[Brief] Taking the line with "[899,648,944,658] #### -> (142, 1276) none" as the first and the line with "(968, 1022) none" as the last, set down exactly every line in that range from the entries below, and no more.

[Data records]
========
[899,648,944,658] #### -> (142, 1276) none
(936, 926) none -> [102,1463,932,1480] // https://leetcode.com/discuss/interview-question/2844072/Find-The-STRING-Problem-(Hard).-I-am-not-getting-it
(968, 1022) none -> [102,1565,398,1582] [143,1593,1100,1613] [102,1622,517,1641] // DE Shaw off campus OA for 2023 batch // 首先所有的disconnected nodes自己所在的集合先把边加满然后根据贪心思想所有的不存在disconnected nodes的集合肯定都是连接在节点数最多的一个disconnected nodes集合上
========
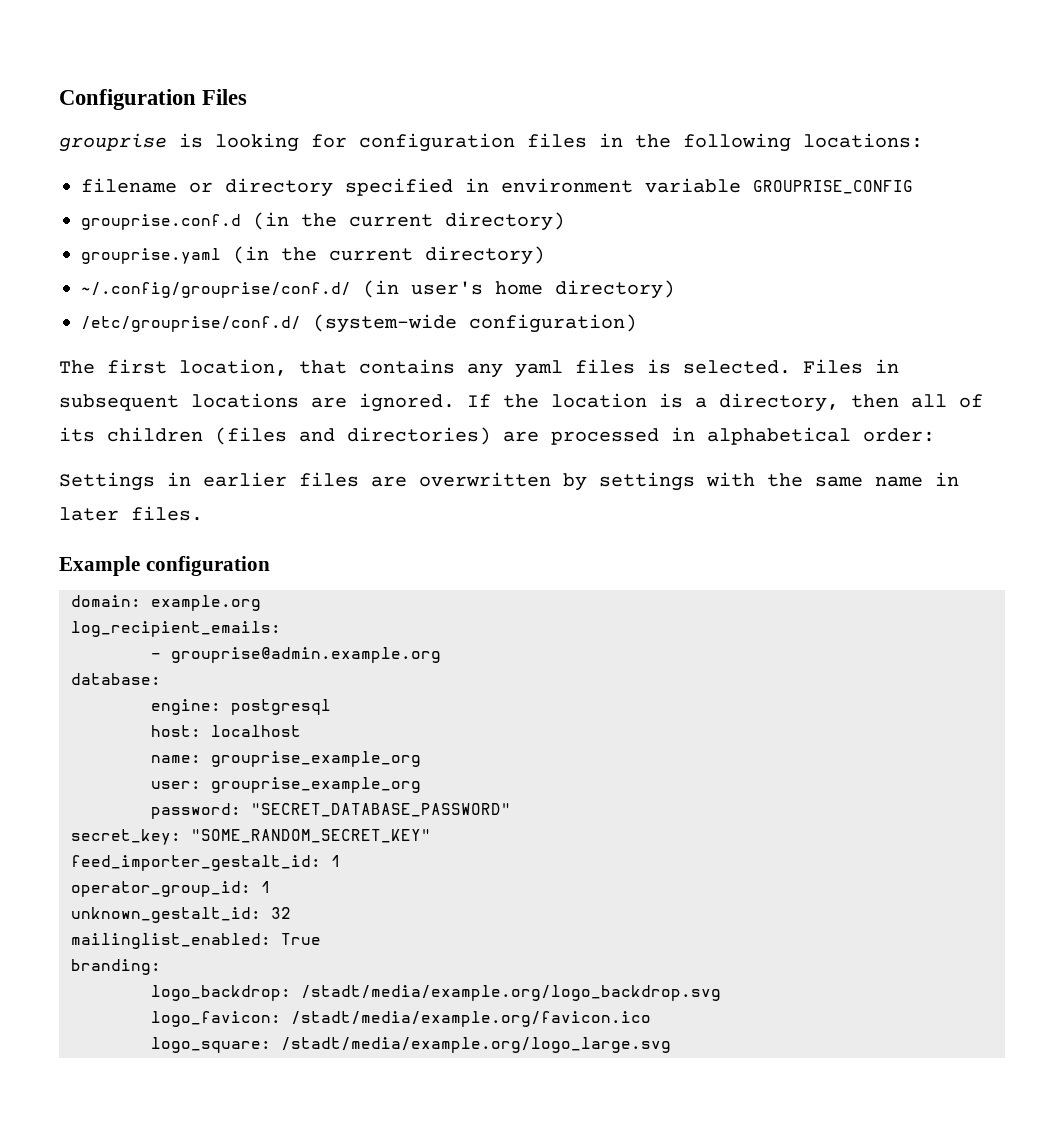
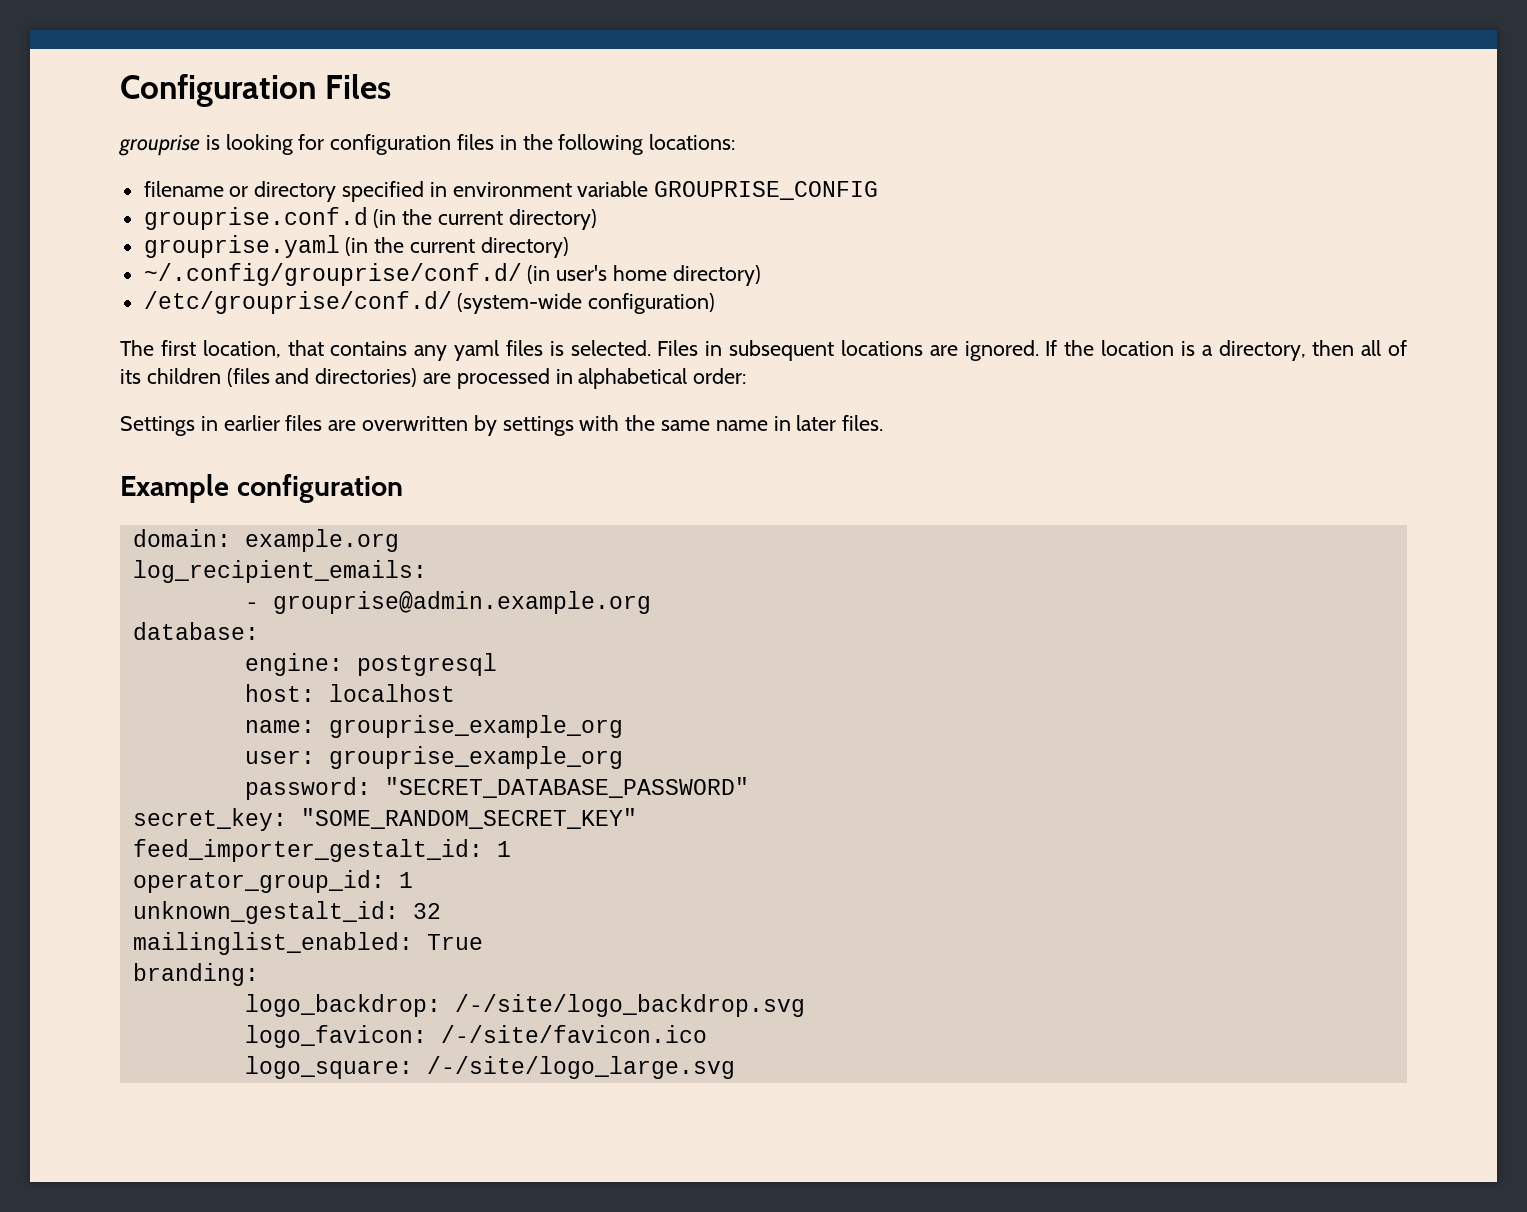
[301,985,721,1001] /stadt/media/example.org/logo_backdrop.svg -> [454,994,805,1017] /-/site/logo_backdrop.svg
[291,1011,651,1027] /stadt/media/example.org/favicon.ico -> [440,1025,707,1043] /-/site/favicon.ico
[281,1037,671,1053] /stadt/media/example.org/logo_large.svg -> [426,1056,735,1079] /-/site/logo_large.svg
========
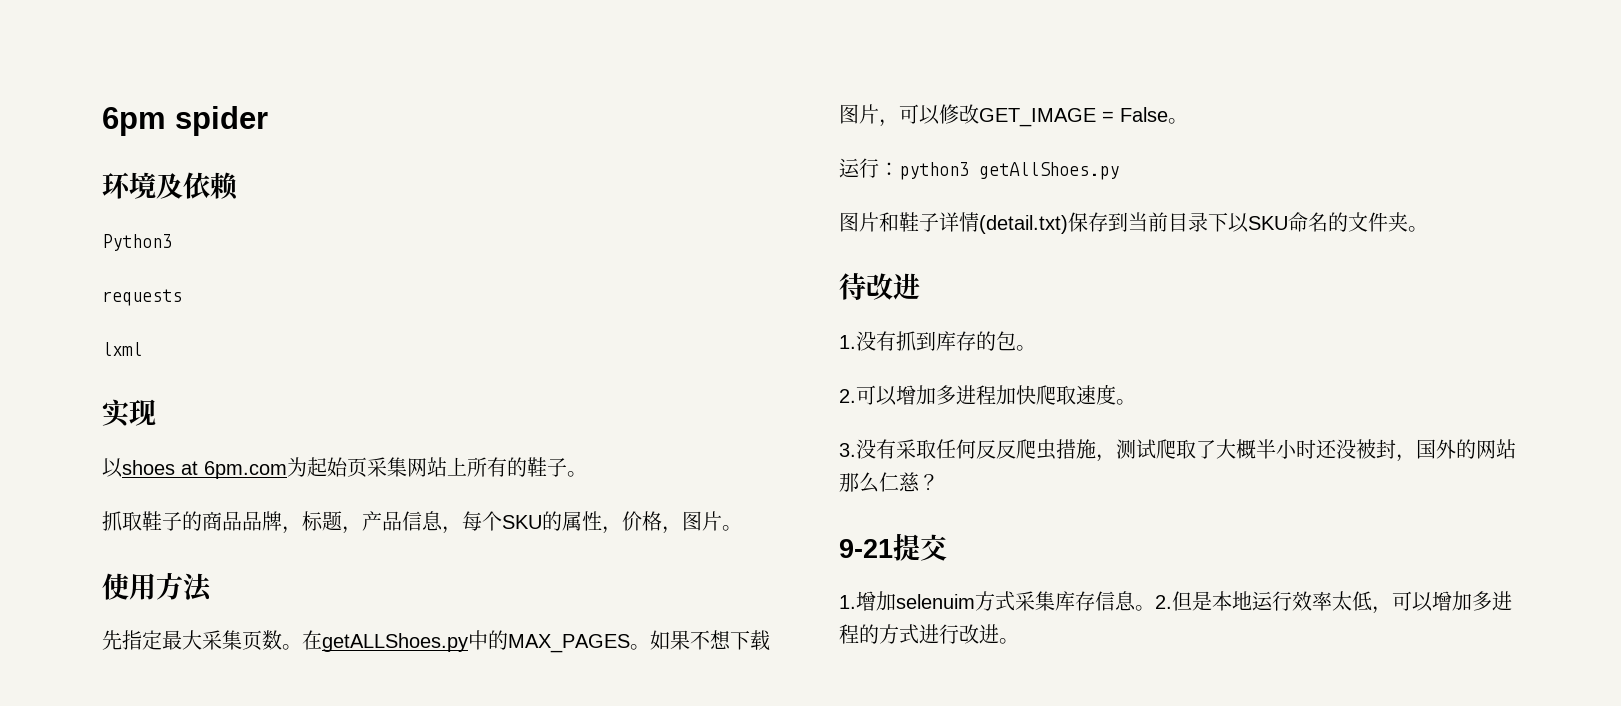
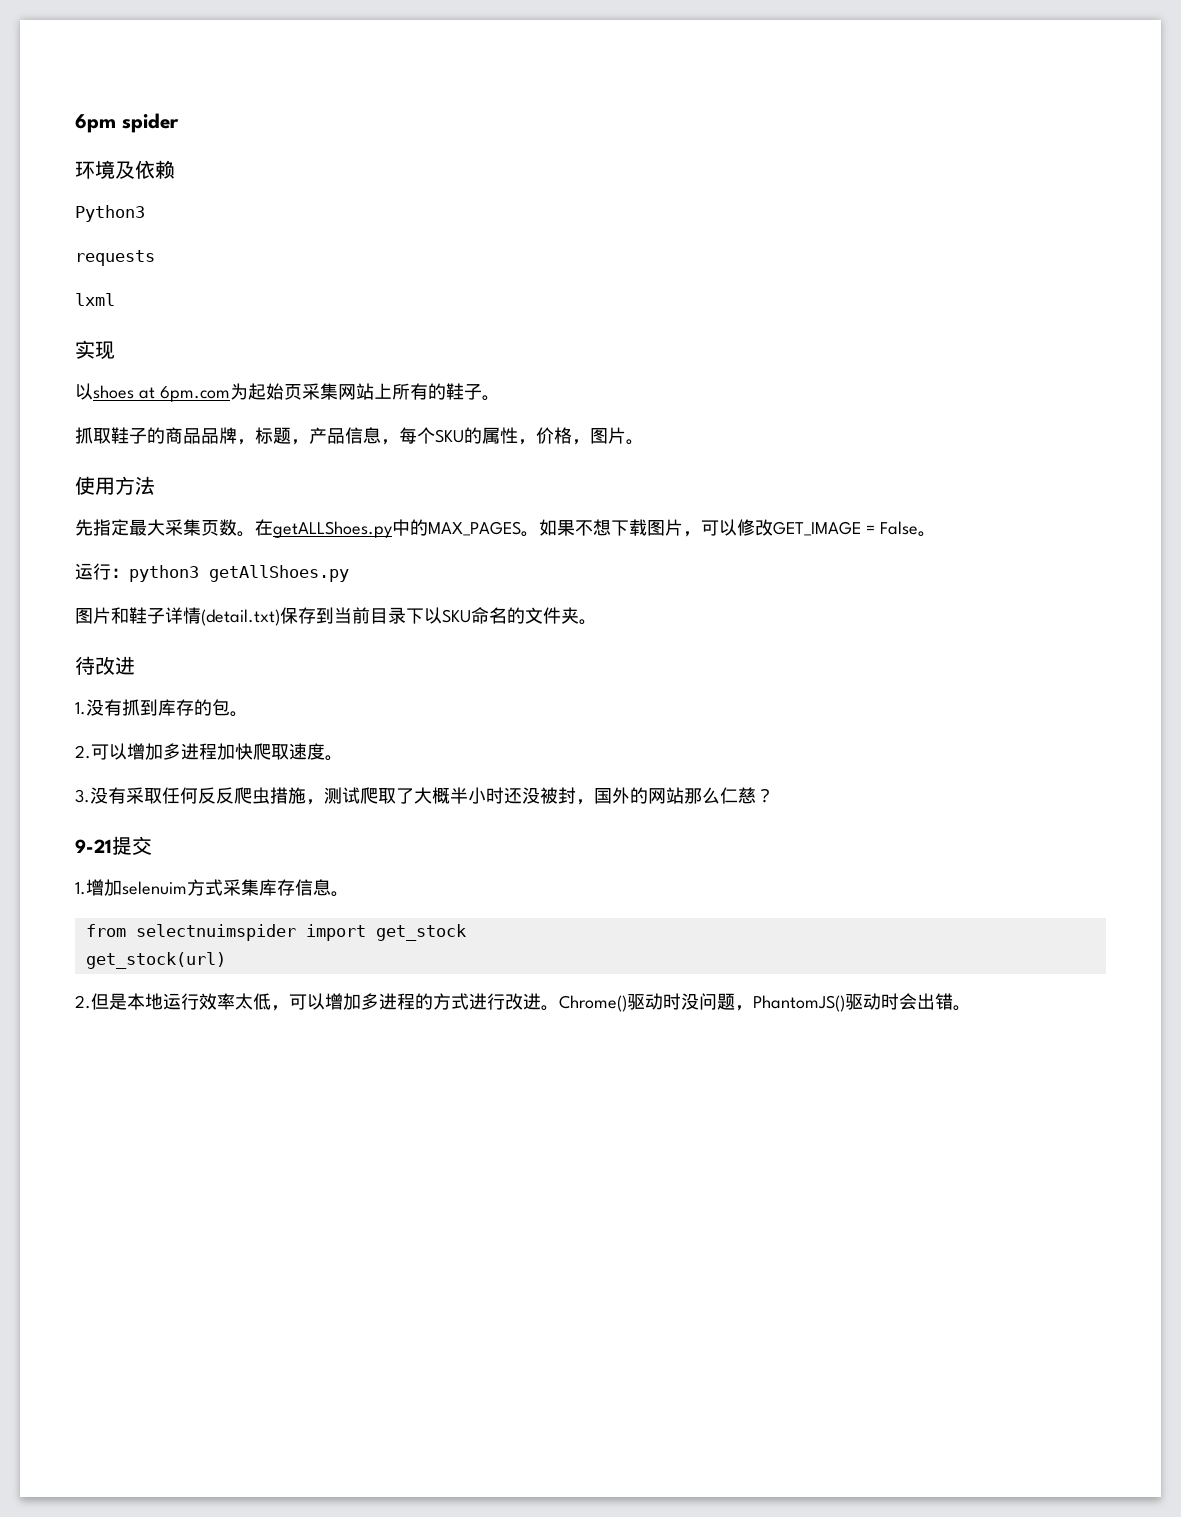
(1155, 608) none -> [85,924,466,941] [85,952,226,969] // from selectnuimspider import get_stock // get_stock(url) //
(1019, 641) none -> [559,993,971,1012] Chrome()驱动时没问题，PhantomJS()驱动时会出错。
========
[Completed task]
[899,648,944,658] #### -> (142, 1276) none
(936, 926) none -> [102,1463,932,1480] // https://leetcode.com/discuss/interview-question/2844072/Find-The-STRING-Problem-(Hard).-I-am-not-getting-it
(968, 1022) none -> [102,1565,398,1582] [143,1593,1100,1613] [102,1622,517,1641] // DE Shaw off campus OA for 2023 batch // 首先所有的disconnected nodes自己所在的集合先把边加满然后根据贪心思想所有的不存在disconnected nodes的集合肯定都是连接在节点数最多的一个disconnected nodes集合上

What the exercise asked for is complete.